О Розанове ходило тогда много слухов, вернее — сплетен, о разных его прошлых «винах», которыми мы не интересовались. Да и мало верили: жена все еще была сильно больна, и в Розанове, хотя он об этом не говорил, очень чувствовалась боль смертная и забота.
Раз как-то забежал к нам летом, по дороге на вокзал (жил тогда на даче, в Луге, кажется).
Торопливый, с пакетами, в коричневой крылатке. Но хоть и спешил — остался, разговорился. Так в крылатке и бегал нервно по комнате, блестя очками.
Разговор был, конечно, о религии и опять о христианстве. Отношение к нему у Розанова показалось мне мало по существу изменившимся. Те же упреки, что христианство не хочет знать мира с его теплотой и любовью, не приемлет семью и т. д. Потом вдруг:
— Вы ведь «апокалиптические» христиане… А какое же там, в Откровении, христианство?[216] Я Откровение принимаю… Я даже четвертое евангелие, всего Иоанна, готов принять. Только не синоптиков.[217] Давайте, откажитесь от синоптиков — будем вместе…
Мы, конечно, от синоптиков не отказались, но в эту минуту кто-то принес показать Розанову наших маленьких щенков, шестинедельных младенцев-таксиков, — и на них тотчас обратилось все его внимание.

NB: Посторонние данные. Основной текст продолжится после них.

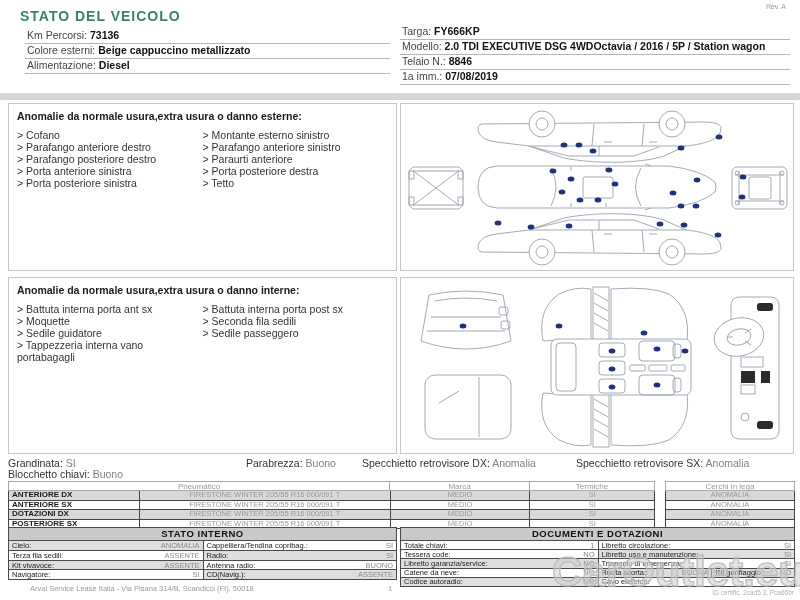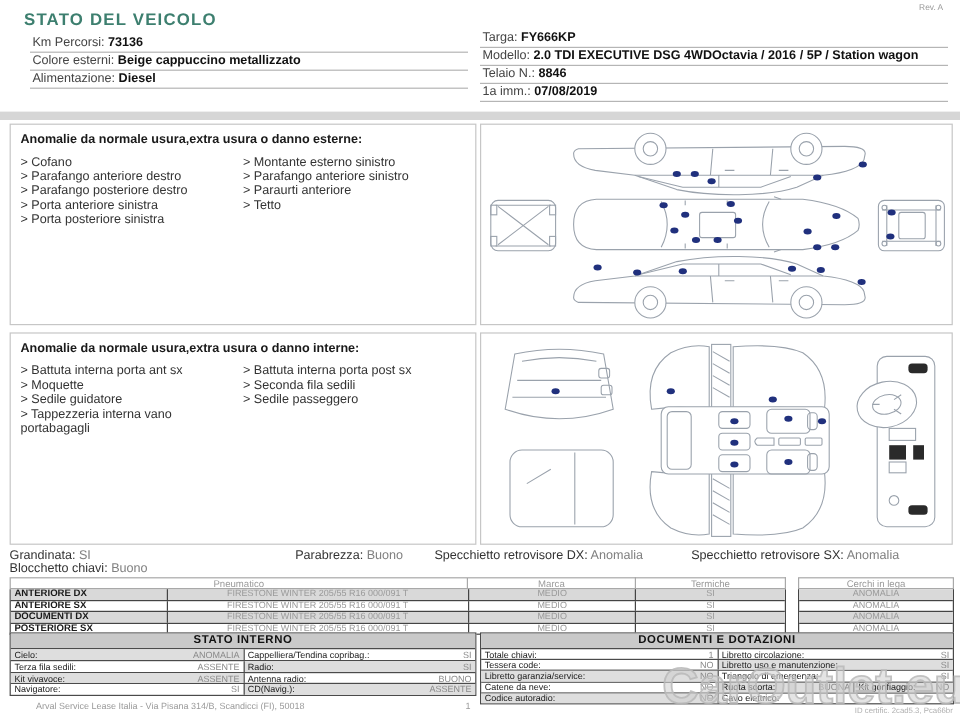--- a/index.html
+++ b/index.html
@@ -105,20 +105,21 @@
           <div class="anomaly-item">&gt; Cofano</div>
           <div class="anomaly-item">&gt; Parafango anteriore destro</div>
           <div class="anomaly-item">&gt; Parafango posteriore destro</div>
           <div class="anomaly-item">&gt; Porta anteriore sinistra</div>
           <div class="anomaly-item">&gt; Porta posteriore sinistra</div>
         </div>
       <div class="col">
           <div class="anomaly-item">&gt; Montante esterno sinistro</div>
           <div class="anomaly-item">&gt; Parafango anteriore sinistro</div>
           <div class="anomaly-item">&gt; Paraurti anteriore</div>
+          <div class="anomaly-item">&gt; Porta posteriore destra</div>
           <div class="anomaly-item">&gt; Tetto</div>
         </div>
     </div>
   </div>
 
   <div class="panel panel-ext-diag">
     <svg class="diag" width="392" height="163" viewBox="0 0 392 163">
       <defs>
         <g id="sideview">
           <path class="sk" d="M4,36 C4,28 10,24 22,22 L55,18 L90,6 C120,0 165,0 190,8 L212,18 C232,20 244,25 246,31 L247,36 C247,40 240,42 230,42 L8,40 C5,39 4,38 4,36 Z"></path>
@@ -300,21 +301,21 @@
           <div class="tt-cell stato">MEDIO</div>
           <div class="tt-cell term">SI</div>
         </div>
         <div class="tt-row">
           <div class="tt-cell pos">ANTERIORE SX</div>
           <div class="tt-cell spec">FIRESTONE WINTER 205/55 R16 000/091 T</div>
           <div class="tt-cell stato">MEDIO</div>
           <div class="tt-cell term">SI</div>
         </div>
         <div class="tt-row shaded">
-          <div class="tt-cell pos">DOCUMENTI DX</div>
+          <div class="tt-cell pos">DOTAZIONI DX</div>
           <div class="tt-cell spec">FIRESTONE WINTER 205/55 R16 000/091 T</div>
           <div class="tt-cell stato">MEDIO</div>
           <div class="tt-cell term">SI</div>
         </div>
         <div class="tt-row">
           <div class="tt-cell pos">POSTERIORE SX</div>
           <div class="tt-cell spec">FIRESTONE WINTER 205/55 R16 000/091 T</div>
           <div class="tt-cell stato">MEDIO</div>
           <div class="tt-cell term">SI</div>
         </div>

— Вот бы детям… Ах, Боже мой… Вот бы детям свезти…
— Да возьмите, Василий Васильевич, выберите, какого лучше, и тащите с собой на дачу.
— Ах, Господи… Нет, я не смею. Дома еще спросят: что? откуда? Нет, не смею. А хорошо бы…
Мы вспомнили, что для Розанова и наш дом был всегда «запрещенным»: жена считала его «декадентским», где будто бы Василия Васильевича… отвращают от православия.